(613d) Intrinsic Variables and the Consistent Reduction of Molecular Simulation Models
Chemical and molecular systems are inherently high-dimensional: reactors can contain tens or hundreds of chemical species participating in a reaction network, while macromolecules can contain hundreds or thousands of atoms. The dynamics of such systems can often be well described in fewer dimensions, and obtaining accurate reduced models can significantly enhance computer-assisted analysis. We propose to validate reduced dynamic models using nonlinear independent component analysis (NLICA) to compare full, high-dimensional simulation data and reduced, lower-dimensional simulations. NLICA [1,2] is a nonlinear dimensionality reduction technique that embeds a high-dimensional data set in a low-dimensional, intrinsic space; data sets resulting from different observations of the same underlying (stochastic) process will thus be mapped to a space spanned by the same intrinsic variables. By comparing the intrinsic variable embeddings of data sets produced from the full as well as the reduced models, we can quantitatively test their mutual consistency and validate the reduction process.

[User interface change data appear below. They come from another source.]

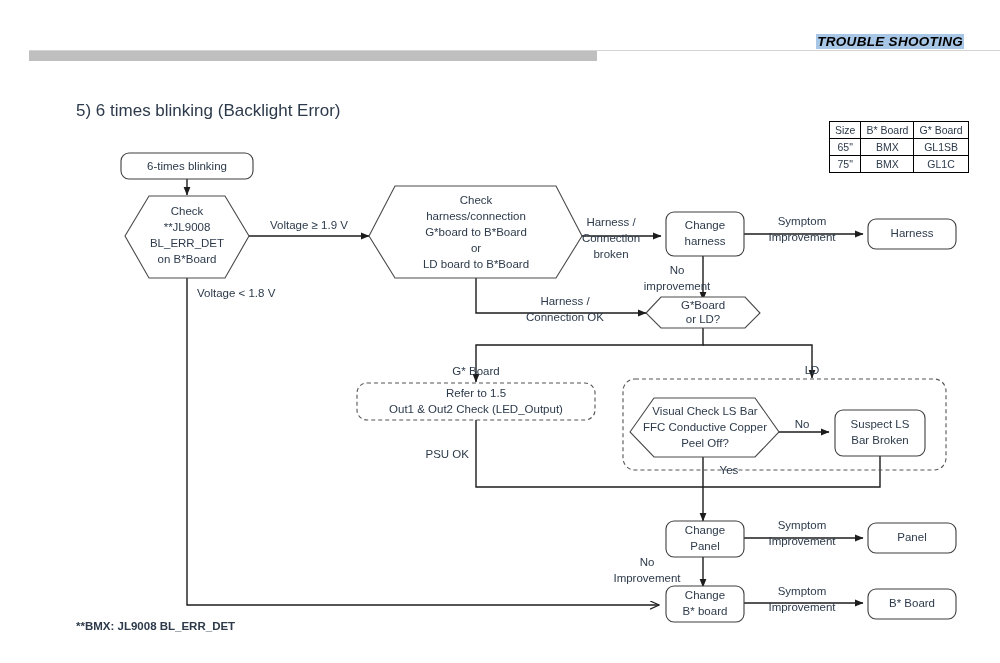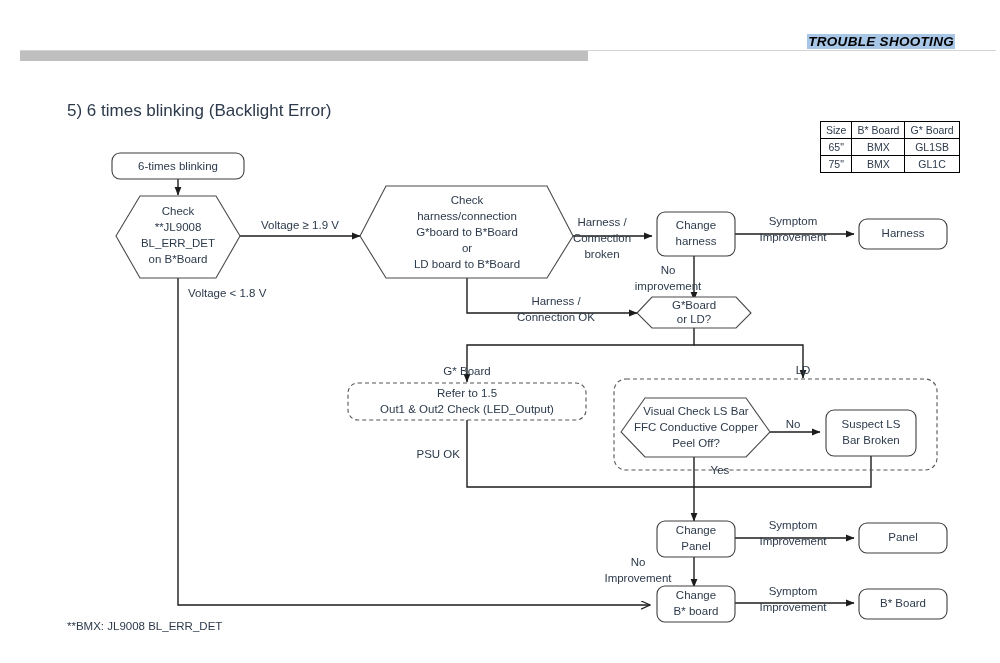--- a/index.html
+++ b/index.html
@@ -9,21 +9,21 @@
   }
   body {
     width: 1000px;
     height: 663px;
     position: relative;
     font-family: "Liberation Sans", sans-serif;
     overflow: hidden;
   }
   #page {
     position: absolute;
-    left: 8px; top: 0;
+    left: 17px; top: 0;
     width: 960px;
     height: 663px;
   }
   
   .hdr-title {
     position: absolute;
     right: 13px;
     top: 34px;
     font-size: 13.5px;
     font-weight: bold;
@@ -59,20 +59,21 @@
     color: #2c3a4b;
     white-space: nowrap;
   }
   .footnote {
     position: absolute;
     left: 59px;
     top: 620px;
     font-size: 11.5px;
     color: #2c3a4b;
     white-space: nowrap;
+    font-weight: bold;
   }
   
   .spec-table {
     position: absolute;
     left: 812px;
     top: 121px;
     border-collapse: collapse;
     font-size: 10.5px;
     color: #2c3a4b;
   }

We apply these techniques to different levels of macromolecular simulation. We also discuss how the approach can help suggest the number, and possibly the nature, of good coordinates for reduced complex system models.
 Amit Singer and Ronald R. Coifman, "Non-linear independent component analysis with diffusion maps," Applied and Computational Harmonic Analysis, vol. 25, no. 2, 2008.
 Amit Singer, Radek Erban, Ioannis G. Kevrekidis and Ronald R. Coifman, "Detecting intrinsic slow variables in stochastic dynamical systems by anisotropic diffusion maps," PNAS, vol. 106, no. 38, 2009.